Non-Functional Requirements
For user-facing Top-K use cases like YouTube Trending, approximate accuracy is the preferred approach. It enables real-time responsiveness, scalability, and cost efficiency — while maintaining enough precision to reflect actual trends. Exact accuracy can be reserved for offline use cases where correctness is critical, such as creator revenue reports or audits.
Therefore, the non-functional requirement list here, and in the next chapters, we will by default discuss in approximate accuracy design strategy.
- Low Latency: Query response time < 10secs
- High Scalability: Handle ≥ 5M events/sec across 10B+ videos
- Approx.
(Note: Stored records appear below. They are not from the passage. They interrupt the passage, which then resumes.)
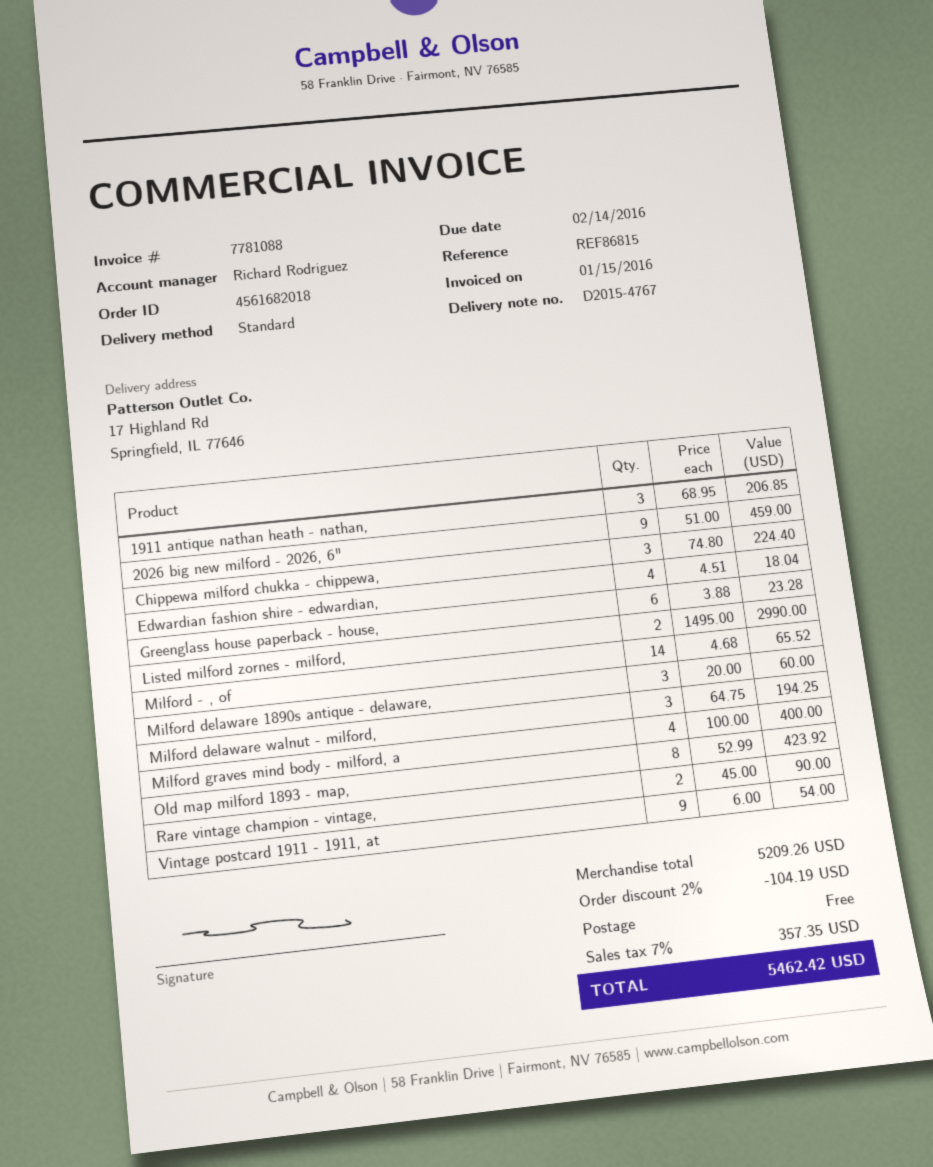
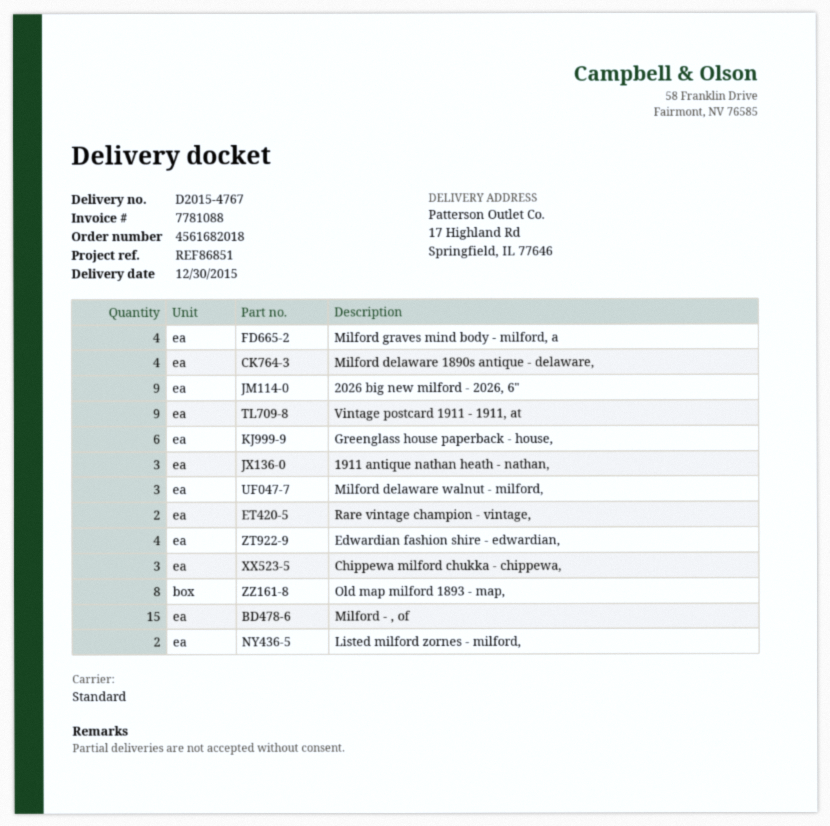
reference: REF86815 -> REF86851
Milford - , of: 14 -> 15
Milford delaware 1890s antique - delaware,: 3 -> 4

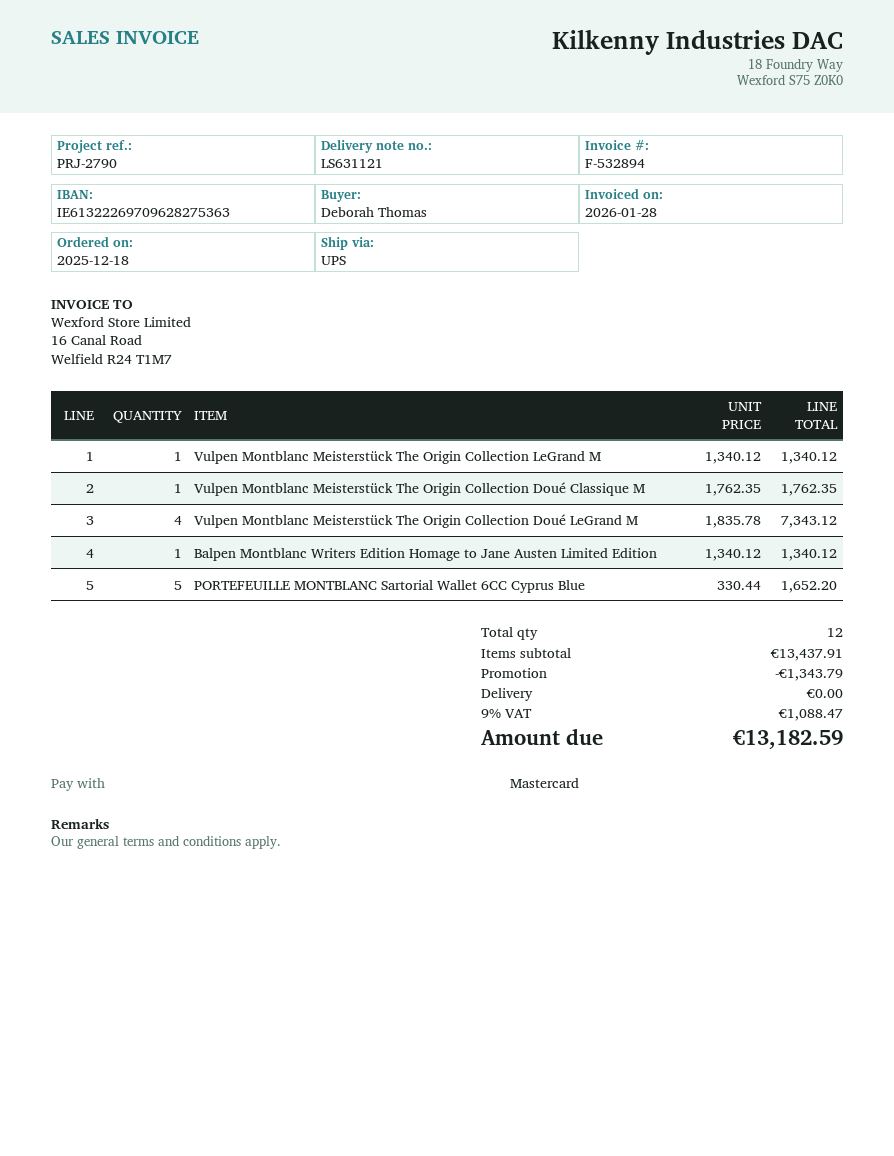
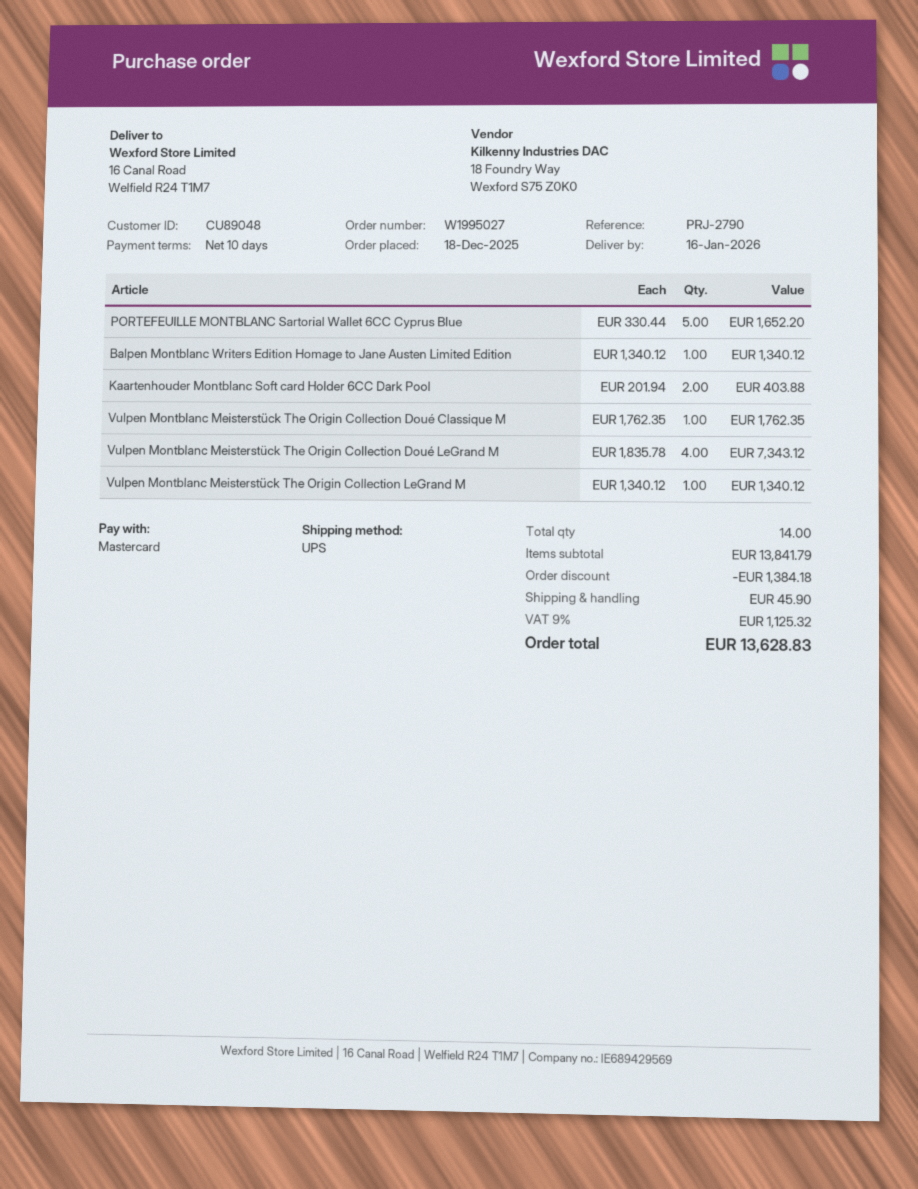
Kaartenhouder Montblanc Soft card Holder 6CC Dark Pool: none -> 2 x 201.94 = 403.88
total quantity: 12 -> 14
subtotal: 13437.91 -> 13841.79
discount: 1343.79 -> 1384.18
shipping: 0.00 -> 45.90
tax: 9% = 1088.47 -> 9% = 1125.32
total: 13182.59 -> 13628.83

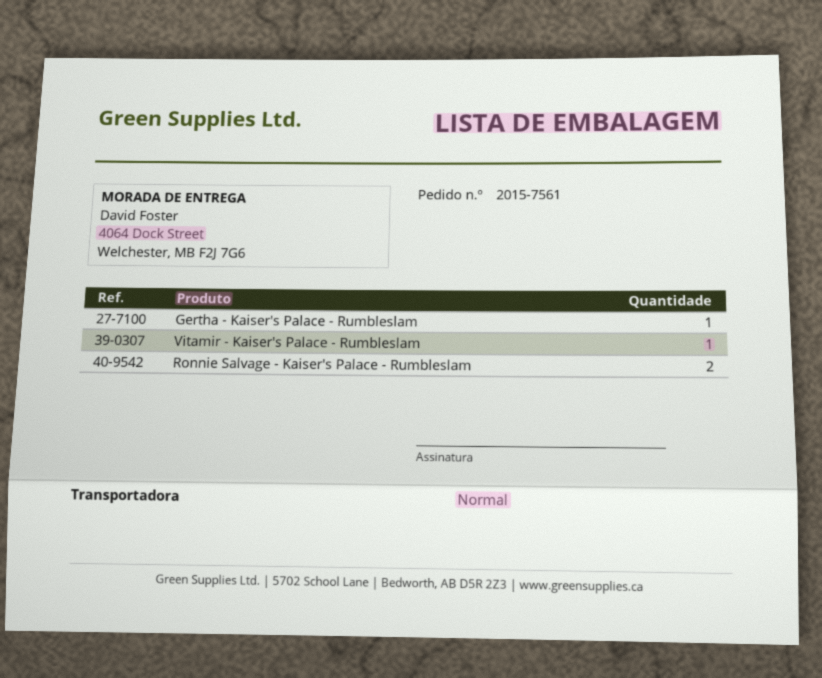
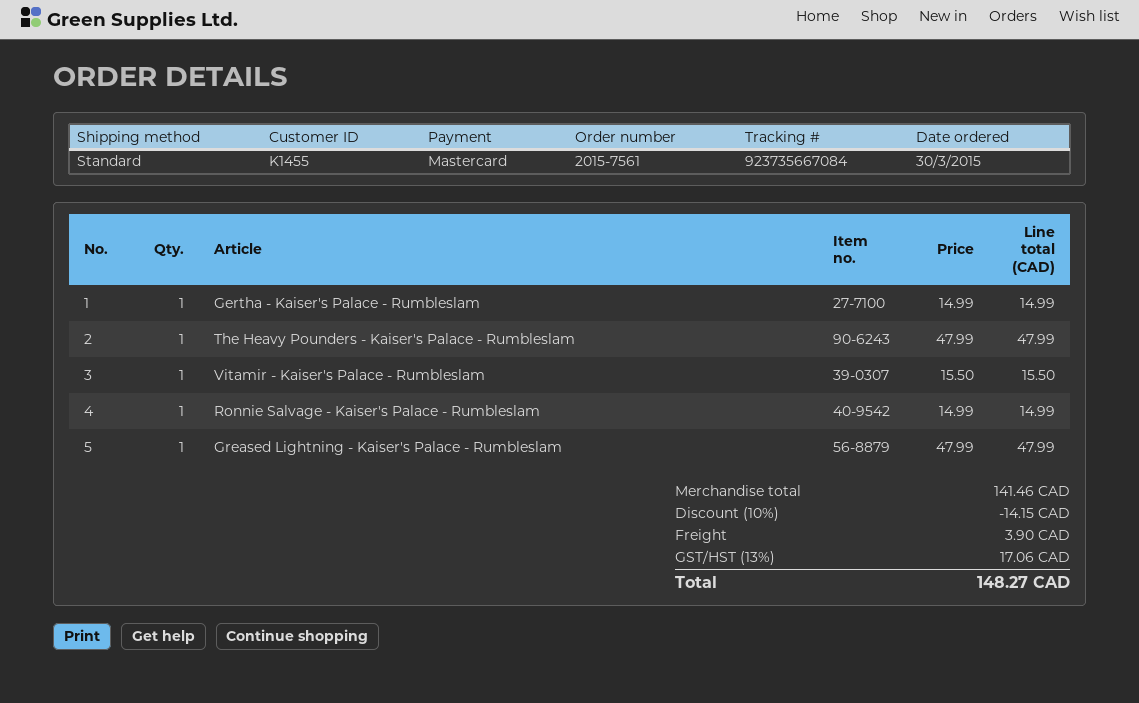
Ronnie Salvage - Kaiser's Palace - Rumbleslam: 2 -> 1
The Heavy Pounders - Kaiser's Palace - Rumbleslam: none -> 1
Greased Lightning - Kaiser's Palace - Rumbleslam: none -> 1

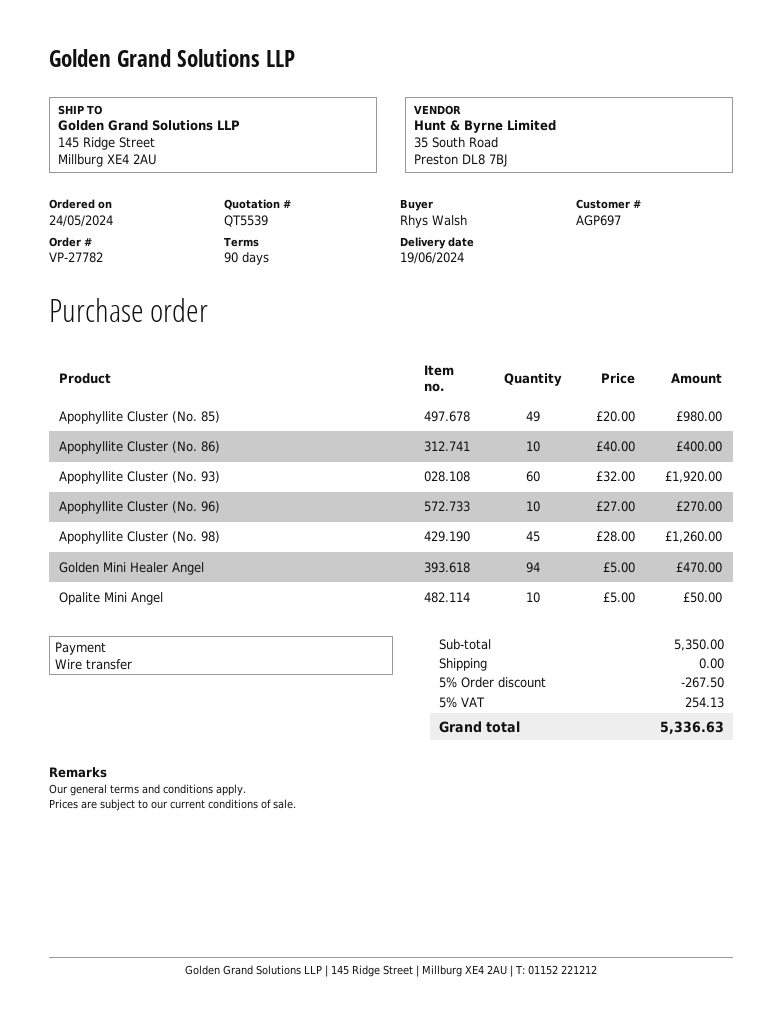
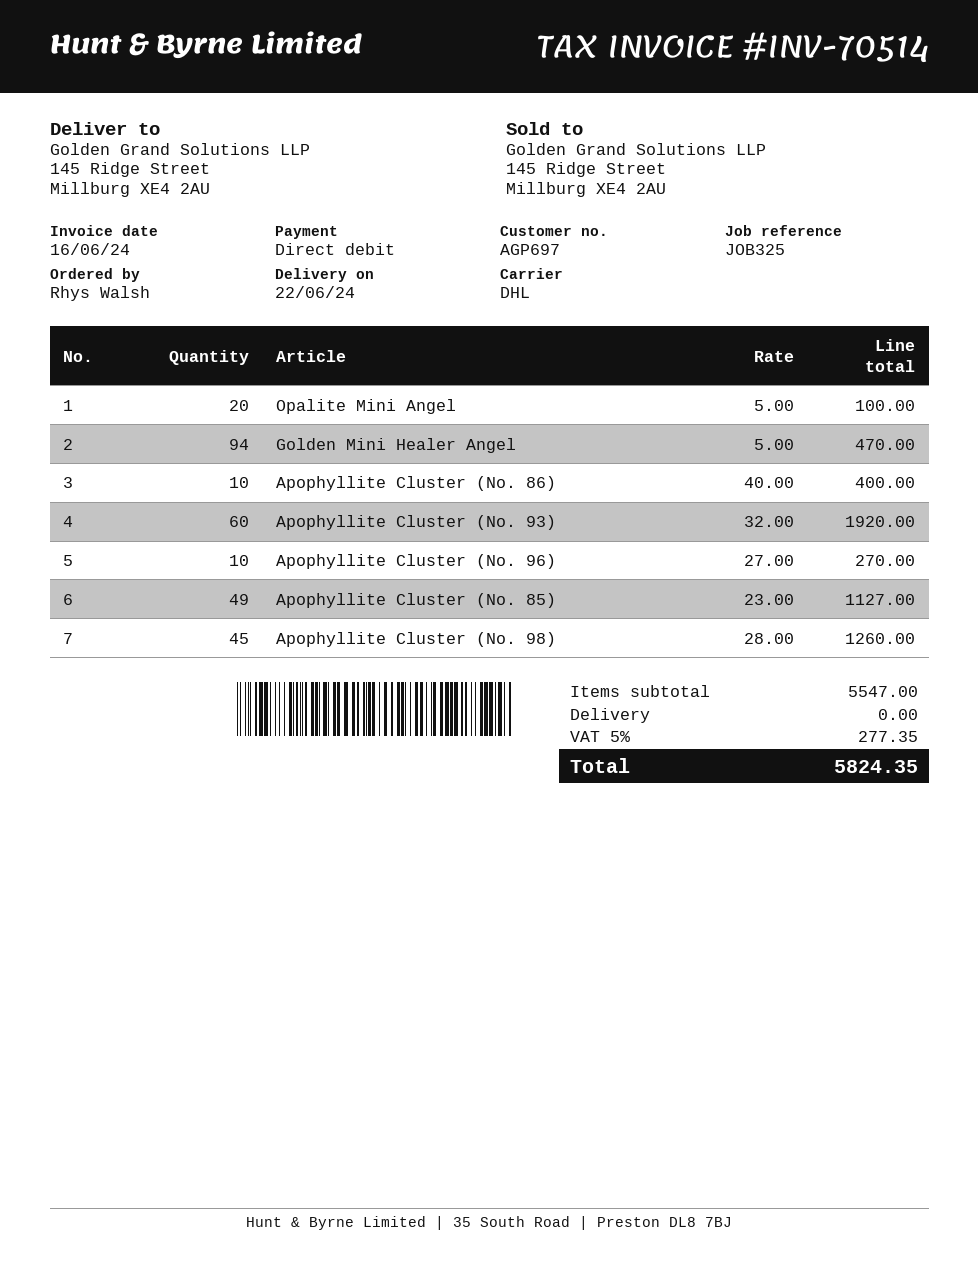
delivery date: 2024-06-19 -> 2024-06-22
payment method: bank transfer -> direct debit
Apophyllite Cluster (No. 85): 49 x 20.00 = 980.00 -> 49 x 23.00 = 1127.00
Opalite Mini Angel: 10 x 5.00 = 50.00 -> 20 x 5.00 = 100.00
subtotal: 5350.00 -> 5547.00
discount: 5% = 267.50 -> none
tax: 5% = 254.13 -> 5% = 277.35
total: 5336.63 -> 5824.35

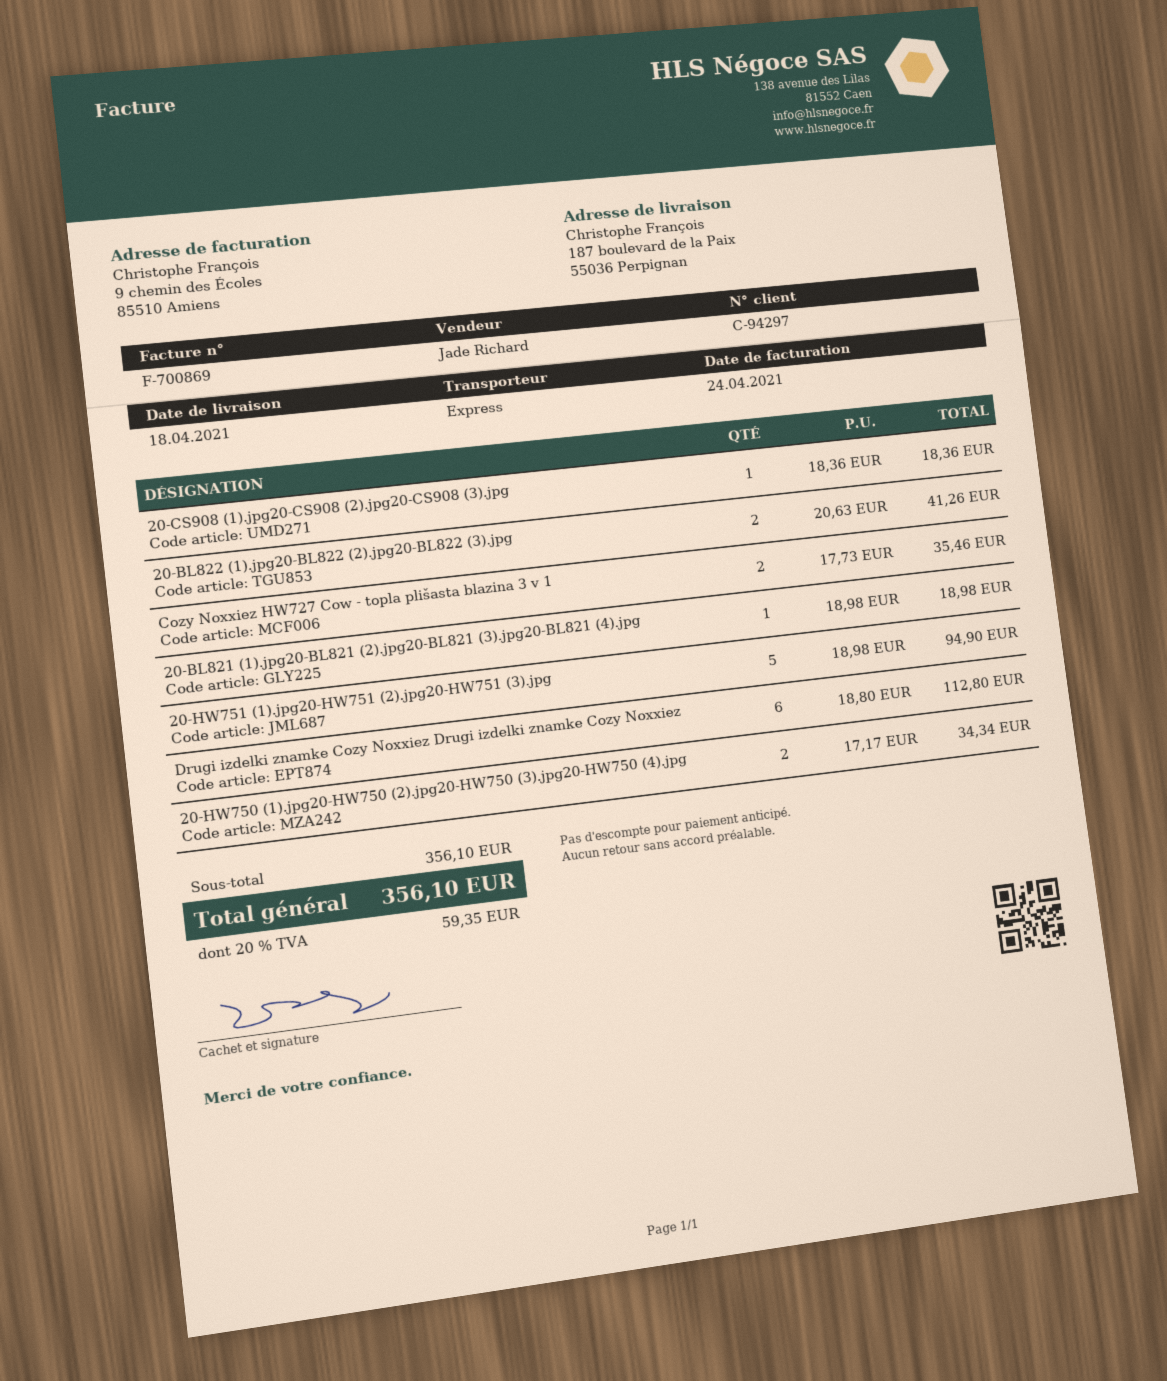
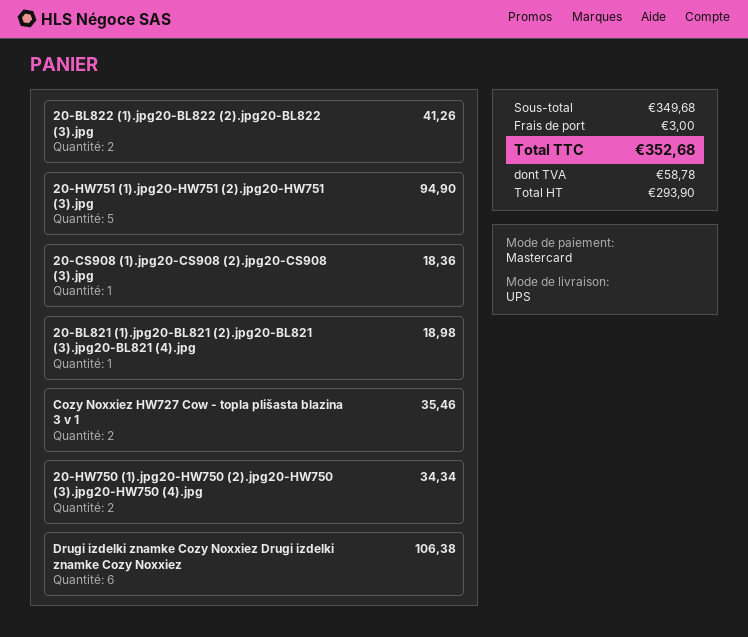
shipping method: express -> UPS
Drugi izdelki znamke Cozy Noxxiez Drugi izdelki znamke Cozy Noxxiez: 6 for 112.80 -> 6 for 106.38
subtotal: 356.10 -> 349.68
shipping: none -> 3.00
tax: 59.35 -> 58.78
total: 356.10 -> 352.68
Precision: ≤ ±1% error with > 95% Top-K accuracy
- Cost Efficiency: < 1MB memory per stream using sketches
- Data Freshness: Update trends every 30–60 seconds
Data Flow Stages
- Event Ingestion
- Input: Raw video events from user activity logs (views, likes, etc.)
- Output: Cleaned event stream with extracted dimensions (video ID, timestamp, location)
- Pre-Aggregation & Count Tracking
- Input: Event stream
- Output: Approximate counts using structures like Count-Min Sketch or Heavy Hitters per
(location, time window)
partition
- Top-K Materialization
- Input: Aggregated approximate counters
- Output: Precomputed Top-K lists (e.g., top 10 per location per hour), stored in fast-access storage like Redis or a key-value store
- Serving Layer
- Input: Top-K cache or store queried by
(location, time window)
- Output: Final sorted list of top K videos, surfaced in UIs or downstream services (e.g., home feed, dashboards)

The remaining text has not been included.